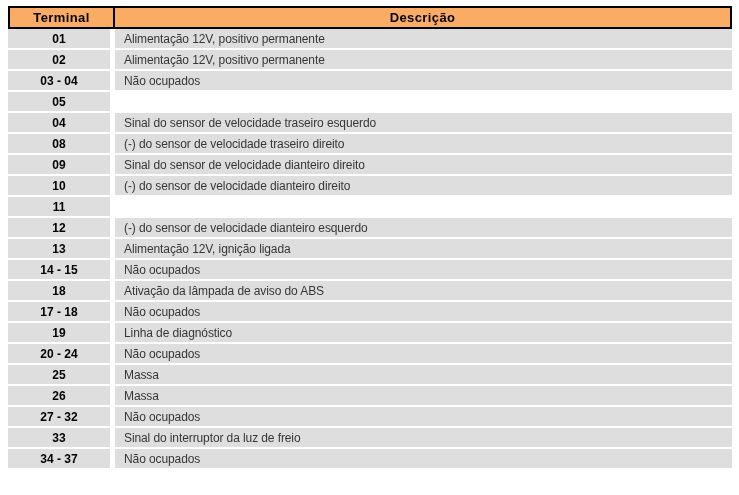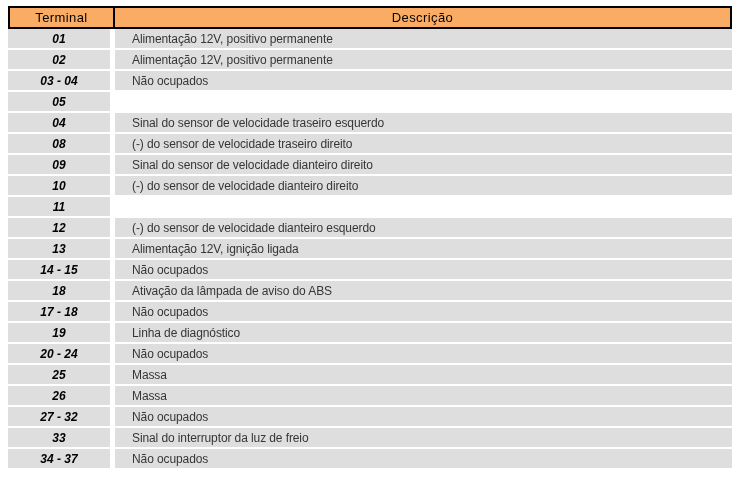--- a/index.html
+++ b/index.html
@@ -24,21 +24,21 @@
     display: flex;
     box-sizing: border-box;
     height: 23px;
     background: #FBAC64;
     border: 2px solid #000000;
   }
   .tbl-header .hcell {
     display: flex;
     align-items: center;
     justify-content: center;
-    font-weight: normal;
+    font-weight: bold;
     font-size: 13px;
     letter-spacing: 0.4px;
     color: #000000;
   }
   .tbl-header .hc1 {
     flex: 0 0 105px;
     box-sizing: border-box;
     border-right: 2px solid #000000;
   }
   .tbl-header .hc2 {
@@ -52,28 +52,27 @@
   .tbl-body .c1 {
     flex: 0 0 102px;
     margin-right: 5px;
     background: #DEDEDE;
     display: flex;
     align-items: center;
     justify-content: center;
     font-weight: bold;
     font-size: 12px;
     color: #000000;
-    font-style: italic;
   }
   .tbl-body .c2 {
     flex: 1;
     background: #DEDEDE;
     display: flex;
     align-items: center;
-    padding-left: 17px;
+    padding-left: 9px;
     font-size: 12px;
     color: #363636;
     letter-spacing: -0.1px;
     white-space: nowrap;
     overflow: hidden;
   }
 </style>
 </head>
 <body>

Activity
Your task is to retype all the entries exactly and leave out any pictures.

Task result
--- a/index.html
+++ b/index.html
@@ -24,21 +24,21 @@
     display: flex;
     box-sizing: border-box;
     height: 23px;
     background: #FBAC64;
     border: 2px solid #000000;
   }
   .tbl-header .hcell {
     display: flex;
     align-items: center;
     justify-content: center;
-    font-weight: normal;
+    font-weight: bold;
     font-size: 13px;
     letter-spacing: 0.4px;
     color: #000000;
   }
   .tbl-header .hc1 {
     flex: 0 0 105px;
     box-sizing: border-box;
     border-right: 2px solid #000000;
   }
   .tbl-header .hc2 {
@@ -52,28 +52,27 @@
   .tbl-body .c1 {
     flex: 0 0 102px;
     margin-right: 5px;
     background: #DEDEDE;
     display: flex;
     align-items: center;
     justify-content: center;
     font-weight: bold;
     font-size: 12px;
     color: #000000;
-    font-style: italic;
   }
   .tbl-body .c2 {
     flex: 1;
     background: #DEDEDE;
     display: flex;
     align-items: center;
-    padding-left: 17px;
+    padding-left: 9px;
     font-size: 12px;
     color: #363636;
     letter-spacing: -0.1px;
     white-space: nowrap;
     overflow: hidden;
   }
 </style>
 </head>
 <body>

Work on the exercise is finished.